WORK TO COMPLETE:
An exact copy of every record below is required, with the pictures left out.

RECORDS PROVIDED:
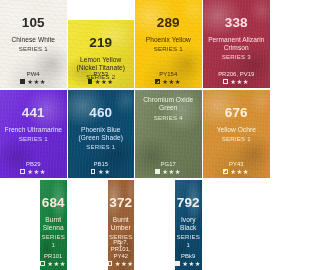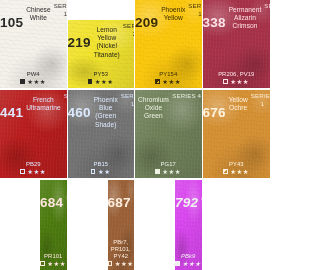--- a/index.html
+++ b/index.html
@@ -18,21 +18,22 @@
     height: 270px;
     display: grid;
     grid-template-columns: repeat(4, 1fr);
     grid-template-rows: repeat(3, 1fr);
     background: #ffffff;
   }
   .swatch {
     position: relative;
     overflow: hidden;
     display: flex;
-    align-items: flex-start;
+    flex-direction: column;
+    align-items: center;
     box-sizing: border-box;
     border-right: 1.5px solid #ffffff;
     border-bottom: 2.5px solid #ffffff;
   }
   .swatch:nth-child(4n) { border-right: none; }
   .swatch:nth-child(n+9) { border-bottom: none; margin-left: 40px; }
 
   
   .tex {
     position: absolute;
@@ -150,21 +151,21 @@
         <div class="pig">PY53</div>
         <div class="marks">
           <span class="sq opaque"></span>
           <span class="stars">★★★</span>
         </div>
       </div>
     </div>
     <div class="swatch" style="background: rgb(251, 199, 12); color: rgb(58, 44, 5);">
       <div class="tex a"></div>
       <div class="grain"></div>
-      <div class="txt code">209</div>
+      <div class="txt code">289</div>
       <div class="txt pname">Phoenix Yellow</div>
       <div class="txt series">SERIES 1</div>
       <div class="foot">
         <div class="pig">PY154</div>
         <div class="marks">
           <span class="sq semi"></span>
           <span class="stars">★★★</span>
         </div>
       </div>
     </div>
@@ -175,35 +176,35 @@
       <div class="txt pname">Permanent Alizarin<br>Crimson</div>
       <div class="txt series">SERIES 3</div>
       <div class="foot">
         <div class="pig">PR206, PV19</div>
         <div class="marks">
           <span class="sq transparent"></span>
           <span class="stars">★★★</span>
         </div>
       </div>
     </div>
-    <div class="swatch" style="background: #b91c1c; color: rgb(223, 231, 255);">
+    <div class="swatch" style="background: #6d28d9; color: rgb(223, 231, 255);">
       <div class="tex b"></div>
       <div class="grain"></div>
       <div class="txt code">441</div>
       <div class="txt pname">French Ultramarine</div>
       <div class="txt series">SERIES 1</div>
       <div class="foot">
         <div class="pig">PB29</div>
         <div class="marks">
           <span class="sq transparent"></span>
           <span class="stars">★★★</span>
         </div>
       </div>
     </div>
-    <div class="swatch" style="background: #737373; color: rgb(220, 234, 255);">
+    <div class="swatch" style="background: #0c4a6e; color: rgb(220, 234, 255);">
       <div class="tex a"></div>
       <div class="grain"></div>
       <div class="txt code">460</div>
       <div class="txt pname">Phoenix Blue<br>(Green Shade)</div>
       <div class="txt series">SERIES 1</div>
       <div class="foot">
         <div class="pig">PB15</div>
         <div class="marks">
           <span class="sq transparent"></span>
           <span class="stars">★★</span>
@@ -230,49 +231,49 @@
       <div class="txt pname">Yellow Ochre</div>
       <div class="txt series">SERIES 1</div>
       <div class="foot">
         <div class="pig">PY43</div>
         <div class="marks">
           <span class="sq semi"></span>
           <span class="stars">★★★</span>
         </div>
       </div>
     </div>
-    <div class="swatch" style="background: #4d7c0f; color: rgb(255, 230, 222);">
+    <div class="swatch" style="background: #15803d; color: rgb(255, 230, 222);">
       <div class="tex b"></div>
       <div class="grain"></div>
       <div class="txt code">684</div>
       <div class="txt pname">Burnt Sienna</div>
       <div class="txt series">SERIES 1</div>
       <div class="foot">
         <div class="pig">PR101</div>
         <div class="marks">
           <span class="sq transparent"></span>
           <span class="stars">★★★</span>
         </div>
       </div>
     </div>
     <div class="swatch" style="background: rgb(154, 97, 56); color: rgb(255, 238, 222);">
       <div class="tex a"></div>
       <div class="grain"></div>
-      <div class="txt code">687</div>
+      <div class="txt code">372</div>
       <div class="txt pname">Burnt Umber</div>
       <div class="txt series">SERIES 1</div>
       <div class="foot">
         <div class="pig">PBr7, PR101, PY42</div>
         <div class="marks">
           <span class="sq transparent"></span>
           <span class="stars">★★★</span>
         </div>
       </div>
     </div>
-    <div class="swatch" style="background: #d946ef; color: rgb(240, 240, 240); font-style: italic;">
+    <div class="swatch" style="background: #0c4a6e; color: rgb(240, 240, 240);">
       <div class="tex b"></div>
       <div class="grain"></div>
       <div class="txt code">792</div>
       <div class="txt pname">Ivory Black</div>
       <div class="txt series">SERIES 1</div>
       <div class="foot">
         <div class="pig">PBk9</div>
         <div class="marks">
           <span class="sq opaque"></span>
           <span class="stars">★★★</span>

RESPONSE TO THE EXERCISE:
--- a/index.html
+++ b/index.html
@@ -18,21 +18,22 @@
     height: 270px;
     display: grid;
     grid-template-columns: repeat(4, 1fr);
     grid-template-rows: repeat(3, 1fr);
     background: #ffffff;
   }
   .swatch {
     position: relative;
     overflow: hidden;
     display: flex;
-    align-items: flex-start;
+    flex-direction: column;
+    align-items: center;
     box-sizing: border-box;
     border-right: 1.5px solid #ffffff;
     border-bottom: 2.5px solid #ffffff;
   }
   .swatch:nth-child(4n) { border-right: none; }
   .swatch:nth-child(n+9) { border-bottom: none; margin-left: 40px; }
 
   
   .tex {
     position: absolute;
@@ -150,21 +151,21 @@
         <div class="pig">PY53</div>
         <div class="marks">
           <span class="sq opaque"></span>
           <span class="stars">★★★</span>
         </div>
       </div>
     </div>
     <div class="swatch" style="background: rgb(251, 199, 12); color: rgb(58, 44, 5);">
       <div class="tex a"></div>
       <div class="grain"></div>
-      <div class="txt code">209</div>
+      <div class="txt code">289</div>
       <div class="txt pname">Phoenix Yellow</div>
       <div class="txt series">SERIES 1</div>
       <div class="foot">
         <div class="pig">PY154</div>
         <div class="marks">
           <span class="sq semi"></span>
           <span class="stars">★★★</span>
         </div>
       </div>
     </div>
@@ -175,35 +176,35 @@
       <div class="txt pname">Permanent Alizarin<br>Crimson</div>
       <div class="txt series">SERIES 3</div>
       <div class="foot">
         <div class="pig">PR206, PV19</div>
         <div class="marks">
           <span class="sq transparent"></span>
           <span class="stars">★★★</span>
         </div>
       </div>
     </div>
-    <div class="swatch" style="background: #b91c1c; color: rgb(223, 231, 255);">
+    <div class="swatch" style="background: #6d28d9; color: rgb(223, 231, 255);">
       <div class="tex b"></div>
       <div class="grain"></div>
       <div class="txt code">441</div>
       <div class="txt pname">French Ultramarine</div>
       <div class="txt series">SERIES 1</div>
       <div class="foot">
         <div class="pig">PB29</div>
         <div class="marks">
           <span class="sq transparent"></span>
           <span class="stars">★★★</span>
         </div>
       </div>
     </div>
-    <div class="swatch" style="background: #737373; color: rgb(220, 234, 255);">
+    <div class="swatch" style="background: #0c4a6e; color: rgb(220, 234, 255);">
       <div class="tex a"></div>
       <div class="grain"></div>
       <div class="txt code">460</div>
       <div class="txt pname">Phoenix Blue<br>(Green Shade)</div>
       <div class="txt series">SERIES 1</div>
       <div class="foot">
         <div class="pig">PB15</div>
         <div class="marks">
           <span class="sq transparent"></span>
           <span class="stars">★★</span>
@@ -230,49 +231,49 @@
       <div class="txt pname">Yellow Ochre</div>
       <div class="txt series">SERIES 1</div>
       <div class="foot">
         <div class="pig">PY43</div>
         <div class="marks">
           <span class="sq semi"></span>
           <span class="stars">★★★</span>
         </div>
       </div>
     </div>
-    <div class="swatch" style="background: #4d7c0f; color: rgb(255, 230, 222);">
+    <div class="swatch" style="background: #15803d; color: rgb(255, 230, 222);">
       <div class="tex b"></div>
       <div class="grain"></div>
       <div class="txt code">684</div>
       <div class="txt pname">Burnt Sienna</div>
       <div class="txt series">SERIES 1</div>
       <div class="foot">
         <div class="pig">PR101</div>
         <div class="marks">
           <span class="sq transparent"></span>
           <span class="stars">★★★</span>
         </div>
       </div>
     </div>
     <div class="swatch" style="background: rgb(154, 97, 56); color: rgb(255, 238, 222);">
       <div class="tex a"></div>
       <div class="grain"></div>
-      <div class="txt code">687</div>
+      <div class="txt code">372</div>
       <div class="txt pname">Burnt Umber</div>
       <div class="txt series">SERIES 1</div>
       <div class="foot">
         <div class="pig">PBr7, PR101, PY42</div>
         <div class="marks">
           <span class="sq transparent"></span>
           <span class="stars">★★★</span>
         </div>
       </div>
     </div>
-    <div class="swatch" style="background: #d946ef; color: rgb(240, 240, 240); font-style: italic;">
+    <div class="swatch" style="background: #0c4a6e; color: rgb(240, 240, 240);">
       <div class="tex b"></div>
       <div class="grain"></div>
       <div class="txt code">792</div>
       <div class="txt pname">Ivory Black</div>
       <div class="txt series">SERIES 1</div>
       <div class="foot">
         <div class="pig">PBk9</div>
         <div class="marks">
           <span class="sq opaque"></span>
           <span class="stars">★★★</span>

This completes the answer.